🤖 AI Summary
This work addresses the limitations of traditional centralized control in enabling efficient and scalable decision-making for unmanned aerial vehicle (UAV) swarms operating in dynamic and uncertain environments. To overcome this challenge, the authors propose a hierarchical OODA-loop framework (H-OODA), which uniquely integrates the Observe–Orient–Decide–Act (OODA) cycle into a cloud–edge–end collaborative architecture augmented with Network Function Virtualization (NFV) technology. This integration achieves an organic unification of autonomous decision-making and cooperative control. The resulting framework supports a flexible and scalable distributed decision mechanism that significantly enhances the swarm’s adaptability, responsiveness, and operational efficiency in complex scenarios. Experimental evaluations in representative environments demonstrate the superiority of the proposed approach in terms of decision effectiveness, system scalability, and environmental adaptability.
📝 Abstract
Unmanned aerial vehicle (UAV) swarms are increasingly explored for their potentials in various applications such as surveillance, disaster response, and military.

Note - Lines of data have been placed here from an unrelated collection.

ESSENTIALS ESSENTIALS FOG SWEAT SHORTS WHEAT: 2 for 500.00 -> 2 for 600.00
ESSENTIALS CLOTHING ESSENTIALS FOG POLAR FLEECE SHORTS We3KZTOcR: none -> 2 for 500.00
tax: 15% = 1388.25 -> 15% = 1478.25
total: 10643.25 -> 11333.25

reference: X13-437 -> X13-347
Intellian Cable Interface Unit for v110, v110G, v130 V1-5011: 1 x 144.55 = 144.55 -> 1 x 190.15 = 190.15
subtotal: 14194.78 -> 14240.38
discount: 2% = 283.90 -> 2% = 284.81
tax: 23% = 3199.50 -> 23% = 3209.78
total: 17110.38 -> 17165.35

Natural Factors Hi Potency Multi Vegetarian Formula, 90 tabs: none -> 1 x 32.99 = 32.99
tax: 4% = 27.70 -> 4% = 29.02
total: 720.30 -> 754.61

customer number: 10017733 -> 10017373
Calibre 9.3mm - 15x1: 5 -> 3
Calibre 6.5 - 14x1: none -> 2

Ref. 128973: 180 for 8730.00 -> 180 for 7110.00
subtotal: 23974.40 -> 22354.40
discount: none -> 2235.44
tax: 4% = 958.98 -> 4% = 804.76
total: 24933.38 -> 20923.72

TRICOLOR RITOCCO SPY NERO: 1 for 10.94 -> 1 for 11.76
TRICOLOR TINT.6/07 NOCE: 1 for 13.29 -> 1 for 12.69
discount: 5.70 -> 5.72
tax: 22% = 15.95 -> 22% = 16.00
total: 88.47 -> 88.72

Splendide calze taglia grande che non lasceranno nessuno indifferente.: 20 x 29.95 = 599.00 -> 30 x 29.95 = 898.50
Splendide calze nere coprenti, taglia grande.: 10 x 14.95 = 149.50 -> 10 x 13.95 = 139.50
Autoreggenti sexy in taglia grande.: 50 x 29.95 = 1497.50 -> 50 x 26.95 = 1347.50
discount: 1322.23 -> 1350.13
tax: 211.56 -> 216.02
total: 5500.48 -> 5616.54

However, UAV swarms face significant challenges of implementing effective and rapid decisions under dynamic and uncertain environments. The traditional decision-making frameworks, mainly relying on centralized control and rigid architectures, are limited by their adaptability and scalability especially in complex environments. To overcome these challenges, in this paper, we propose a hierarchical Observe-Orient-Decide-Act (H-OODA) loop based framework for the UAV swarm operation in uncertain environments, which is implemented by embedding the classical OODA loop across the cloud-edge-terminal layers, and leveraging the network function virtualization (NFV) technology to provide flexible and scalable decision-making functions. In addition, based on the proposed H-OODA framework, we joint autonomous decision-making and cooperative control to enhance the adaptability and efficiency of UAV swarms. Furthermore, we present some typical case studies to verify the improvement and efficiency of the proposed framework. Finally, the potential challenges and possible directions are analyzed to provide insights for the future H-OODA enabled UAV swarms.